WHAT YOU HAVE TO DO: In the copy you make, include no pictures, and transcribe every record exactly.

+++ EXERCISE MATERIALS +++

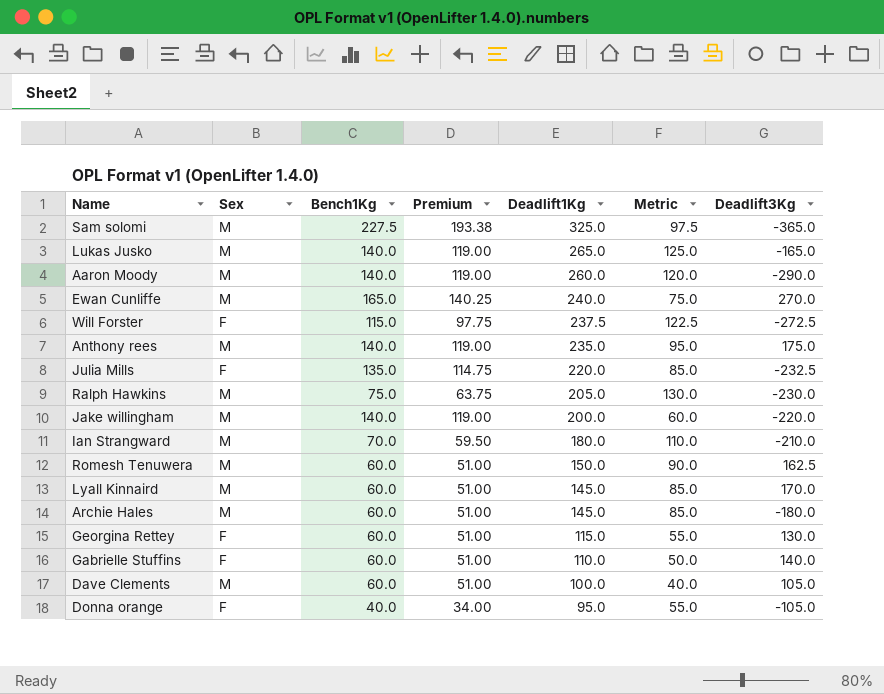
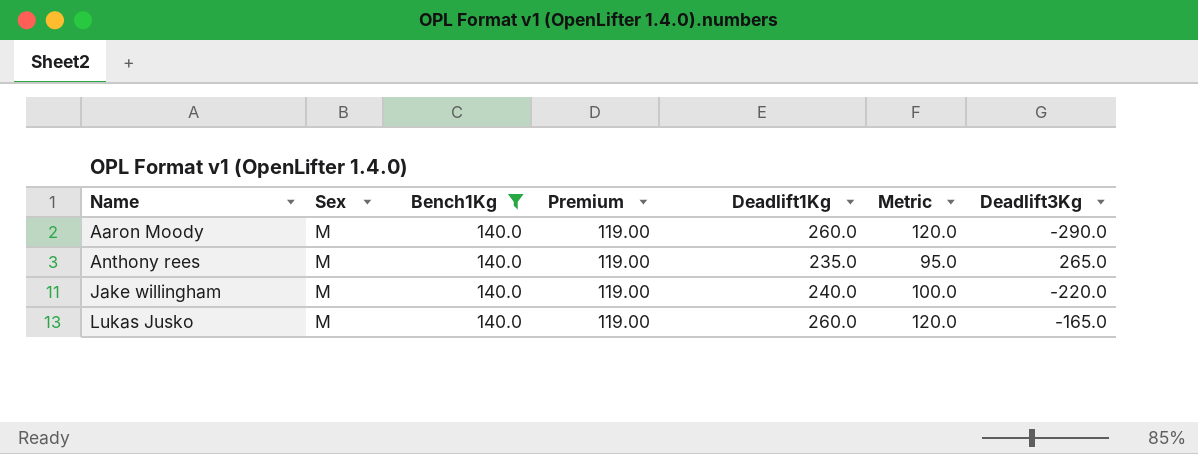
filter: none -> Bench1Kg = 140.0
row order: Deadlift1Kg descending -> Name ascending
Anthony rees | Deadlift3Kg: 175.0 -> 265.0
Jake willingham | Deadlift1Kg: 200.0 -> 240.0
Jake willingham | Metric: 60.0 -> 100.0
Lukas Jusko | Deadlift1Kg: 265.0 -> 260.0
Lukas Jusko | Metric: 125.0 -> 120.0

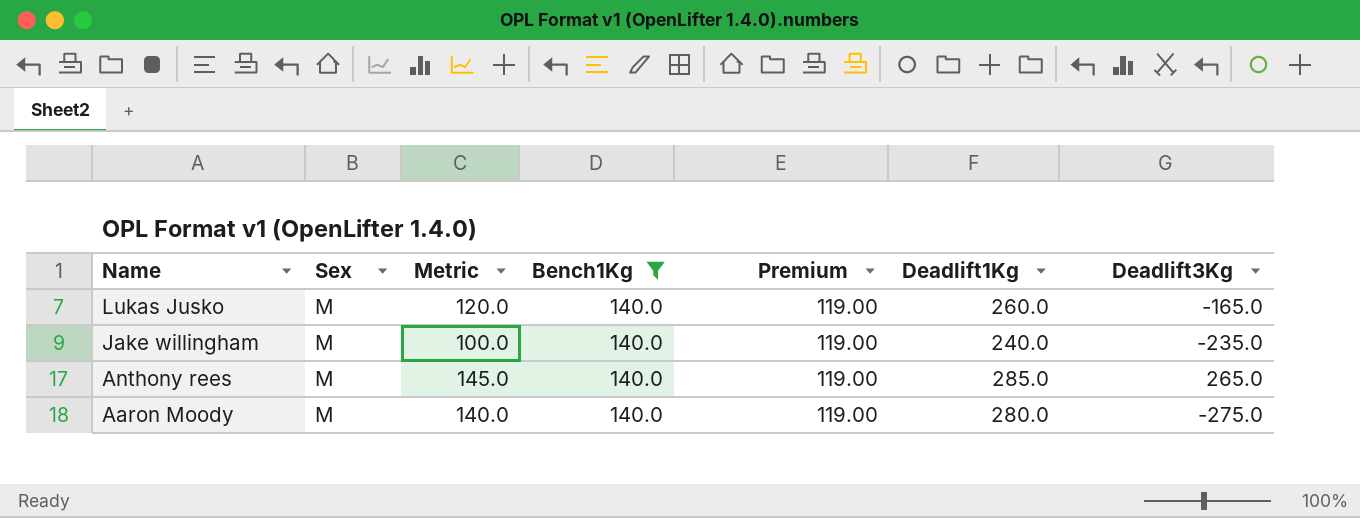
row order: Name ascending -> Name descending
column Metric | position: 6 -> 3
Jake willingham | Deadlift3Kg: -220.0 -> -235.0
Anthony rees | Metric: 95.0 -> 145.0
Anthony rees | Deadlift1Kg: 235.0 -> 285.0
Aaron Moody | Metric: 120.0 -> 140.0
Aaron Moody | Deadlift1Kg: 260.0 -> 280.0
Aaron Moody | Deadlift3Kg: -290.0 -> -275.0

+++

RESPONSE BOX:
filter: none -> Bench1Kg = 140.0
row order: Deadlift1Kg descending -> Name ascending
Anthony rees | Deadlift3Kg: 175.0 -> 265.0
Jake willingham | Deadlift1Kg: 200.0 -> 240.0
Jake willingham | Metric: 60.0 -> 100.0
Lukas Jusko | Deadlift1Kg: 265.0 -> 260.0
Lukas Jusko | Metric: 125.0 -> 120.0

row order: Name ascending -> Name descending
column Metric | position: 6 -> 3
Jake willingham | Deadlift3Kg: -220.0 -> -235.0
Anthony rees | Metric: 95.0 -> 145.0
Anthony rees | Deadlift1Kg: 235.0 -> 285.0
Aaron Moody | Metric: 120.0 -> 140.0
Aaron Moody | Deadlift1Kg: 260.0 -> 280.0
Aaron Moody | Deadlift3Kg: -290.0 -> -275.0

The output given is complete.